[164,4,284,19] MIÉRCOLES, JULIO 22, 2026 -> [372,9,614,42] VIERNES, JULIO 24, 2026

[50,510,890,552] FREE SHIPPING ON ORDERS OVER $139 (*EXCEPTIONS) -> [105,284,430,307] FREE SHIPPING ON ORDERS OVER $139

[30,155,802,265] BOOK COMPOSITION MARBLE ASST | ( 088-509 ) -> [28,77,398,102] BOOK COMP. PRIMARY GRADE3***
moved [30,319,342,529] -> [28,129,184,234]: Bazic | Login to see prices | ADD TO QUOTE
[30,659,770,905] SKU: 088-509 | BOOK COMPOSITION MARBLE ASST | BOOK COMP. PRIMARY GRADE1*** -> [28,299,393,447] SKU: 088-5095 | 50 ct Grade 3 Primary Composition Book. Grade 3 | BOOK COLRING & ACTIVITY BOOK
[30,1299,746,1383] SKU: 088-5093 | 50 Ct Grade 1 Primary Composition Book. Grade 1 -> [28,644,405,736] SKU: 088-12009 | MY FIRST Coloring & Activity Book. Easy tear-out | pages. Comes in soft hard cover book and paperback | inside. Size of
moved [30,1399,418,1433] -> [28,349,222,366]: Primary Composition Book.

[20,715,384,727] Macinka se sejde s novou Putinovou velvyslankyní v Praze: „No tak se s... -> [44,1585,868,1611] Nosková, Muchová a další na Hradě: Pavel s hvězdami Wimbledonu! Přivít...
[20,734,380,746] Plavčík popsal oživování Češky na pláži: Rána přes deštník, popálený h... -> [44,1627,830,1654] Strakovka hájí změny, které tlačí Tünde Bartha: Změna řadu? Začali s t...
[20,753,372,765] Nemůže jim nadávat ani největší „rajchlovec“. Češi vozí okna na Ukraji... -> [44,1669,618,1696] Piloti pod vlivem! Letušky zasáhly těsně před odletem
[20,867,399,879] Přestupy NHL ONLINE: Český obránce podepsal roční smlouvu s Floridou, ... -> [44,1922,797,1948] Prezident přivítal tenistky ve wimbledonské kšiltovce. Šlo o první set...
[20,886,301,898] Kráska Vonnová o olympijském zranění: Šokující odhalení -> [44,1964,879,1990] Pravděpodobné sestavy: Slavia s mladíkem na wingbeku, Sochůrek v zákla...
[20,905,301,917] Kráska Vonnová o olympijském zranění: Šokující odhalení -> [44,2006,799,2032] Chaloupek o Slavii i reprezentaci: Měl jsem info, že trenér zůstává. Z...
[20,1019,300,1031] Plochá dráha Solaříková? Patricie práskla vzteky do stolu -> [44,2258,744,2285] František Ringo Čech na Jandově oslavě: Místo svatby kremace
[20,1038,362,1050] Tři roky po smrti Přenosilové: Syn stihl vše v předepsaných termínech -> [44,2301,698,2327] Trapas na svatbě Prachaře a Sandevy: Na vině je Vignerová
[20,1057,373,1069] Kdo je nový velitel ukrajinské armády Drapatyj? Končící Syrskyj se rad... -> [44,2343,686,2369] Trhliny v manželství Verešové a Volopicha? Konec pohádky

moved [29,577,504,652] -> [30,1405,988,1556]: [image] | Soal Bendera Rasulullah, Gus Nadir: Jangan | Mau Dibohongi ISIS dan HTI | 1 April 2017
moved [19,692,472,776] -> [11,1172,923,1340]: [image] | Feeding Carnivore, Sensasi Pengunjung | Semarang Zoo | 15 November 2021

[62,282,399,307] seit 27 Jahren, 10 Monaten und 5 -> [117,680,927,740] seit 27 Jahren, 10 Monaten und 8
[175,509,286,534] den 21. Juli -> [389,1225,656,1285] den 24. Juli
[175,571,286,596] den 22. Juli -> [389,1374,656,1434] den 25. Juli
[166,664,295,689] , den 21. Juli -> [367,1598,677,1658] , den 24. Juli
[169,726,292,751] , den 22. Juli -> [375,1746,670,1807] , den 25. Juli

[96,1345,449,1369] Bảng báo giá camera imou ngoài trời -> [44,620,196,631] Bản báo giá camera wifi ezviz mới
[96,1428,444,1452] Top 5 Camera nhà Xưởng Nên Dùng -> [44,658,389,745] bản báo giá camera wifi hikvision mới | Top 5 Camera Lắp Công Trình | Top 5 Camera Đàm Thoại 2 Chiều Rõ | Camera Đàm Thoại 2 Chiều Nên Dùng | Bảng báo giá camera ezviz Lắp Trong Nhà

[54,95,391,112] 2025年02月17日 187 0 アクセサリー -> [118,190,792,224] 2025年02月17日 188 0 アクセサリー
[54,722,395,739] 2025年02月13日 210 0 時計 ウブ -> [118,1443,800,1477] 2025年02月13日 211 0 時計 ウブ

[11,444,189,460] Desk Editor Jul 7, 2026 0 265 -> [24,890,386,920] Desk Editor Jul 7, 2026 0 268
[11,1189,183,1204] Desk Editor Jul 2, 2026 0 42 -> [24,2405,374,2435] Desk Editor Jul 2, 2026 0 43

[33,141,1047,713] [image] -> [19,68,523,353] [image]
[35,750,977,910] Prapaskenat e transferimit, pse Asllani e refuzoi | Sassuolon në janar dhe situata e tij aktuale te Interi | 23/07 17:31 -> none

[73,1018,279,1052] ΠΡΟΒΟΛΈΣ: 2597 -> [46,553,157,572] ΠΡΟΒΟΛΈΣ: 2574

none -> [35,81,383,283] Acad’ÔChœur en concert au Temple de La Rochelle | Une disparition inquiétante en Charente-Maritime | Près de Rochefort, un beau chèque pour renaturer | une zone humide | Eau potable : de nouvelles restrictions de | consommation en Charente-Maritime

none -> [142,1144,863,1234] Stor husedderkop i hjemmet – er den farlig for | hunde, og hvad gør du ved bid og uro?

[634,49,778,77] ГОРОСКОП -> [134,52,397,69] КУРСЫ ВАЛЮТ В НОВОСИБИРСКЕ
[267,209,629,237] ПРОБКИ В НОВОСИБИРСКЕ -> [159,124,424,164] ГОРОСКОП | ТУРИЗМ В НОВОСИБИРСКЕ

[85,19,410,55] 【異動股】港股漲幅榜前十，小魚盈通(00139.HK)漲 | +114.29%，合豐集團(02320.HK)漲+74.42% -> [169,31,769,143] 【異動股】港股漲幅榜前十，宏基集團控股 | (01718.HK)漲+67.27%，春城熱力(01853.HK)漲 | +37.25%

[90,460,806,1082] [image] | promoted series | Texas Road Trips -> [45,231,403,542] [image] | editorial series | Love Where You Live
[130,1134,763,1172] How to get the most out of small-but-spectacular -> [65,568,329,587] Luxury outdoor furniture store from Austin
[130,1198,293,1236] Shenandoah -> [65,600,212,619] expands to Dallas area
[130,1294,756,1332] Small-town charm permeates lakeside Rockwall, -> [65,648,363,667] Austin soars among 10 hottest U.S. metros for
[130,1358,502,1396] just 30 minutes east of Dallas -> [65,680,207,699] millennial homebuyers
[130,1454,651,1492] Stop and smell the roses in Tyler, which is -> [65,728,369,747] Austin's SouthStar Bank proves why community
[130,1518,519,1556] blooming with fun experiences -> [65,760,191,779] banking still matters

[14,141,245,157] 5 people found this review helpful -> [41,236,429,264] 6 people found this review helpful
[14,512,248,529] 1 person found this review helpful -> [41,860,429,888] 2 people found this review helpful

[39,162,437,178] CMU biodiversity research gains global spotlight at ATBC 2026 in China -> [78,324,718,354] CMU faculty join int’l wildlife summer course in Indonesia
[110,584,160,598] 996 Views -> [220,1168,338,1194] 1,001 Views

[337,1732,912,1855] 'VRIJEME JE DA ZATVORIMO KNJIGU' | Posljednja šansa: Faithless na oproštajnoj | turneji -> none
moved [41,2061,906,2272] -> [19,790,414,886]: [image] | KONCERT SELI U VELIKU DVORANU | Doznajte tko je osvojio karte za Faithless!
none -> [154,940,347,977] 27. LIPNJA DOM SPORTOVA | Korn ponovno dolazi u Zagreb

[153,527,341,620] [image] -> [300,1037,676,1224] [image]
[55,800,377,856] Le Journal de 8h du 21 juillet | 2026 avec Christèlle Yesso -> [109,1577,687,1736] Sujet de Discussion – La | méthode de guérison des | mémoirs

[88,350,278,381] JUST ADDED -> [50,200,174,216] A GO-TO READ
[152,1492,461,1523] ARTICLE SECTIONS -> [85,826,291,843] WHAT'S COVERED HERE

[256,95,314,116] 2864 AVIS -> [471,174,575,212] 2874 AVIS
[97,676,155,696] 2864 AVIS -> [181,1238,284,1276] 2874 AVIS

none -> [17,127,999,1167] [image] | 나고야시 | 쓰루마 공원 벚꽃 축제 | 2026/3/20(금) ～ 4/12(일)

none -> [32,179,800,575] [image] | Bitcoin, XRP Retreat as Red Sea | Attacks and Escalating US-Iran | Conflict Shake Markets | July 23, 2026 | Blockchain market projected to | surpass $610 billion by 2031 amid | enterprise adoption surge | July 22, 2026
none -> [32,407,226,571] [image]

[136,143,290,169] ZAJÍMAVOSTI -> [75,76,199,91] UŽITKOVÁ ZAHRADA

::::::

(YOUR TASK):
What is needed is each line from the records with the word "this" in it.

(ANSWER SPACE):
[14,141,245,157] 5 people found this review helpful -> [41,236,429,264] 6 people found this review helpful
[14,512,248,529] 1 person found this review helpful -> [41,860,429,888] 2 people found this review helpful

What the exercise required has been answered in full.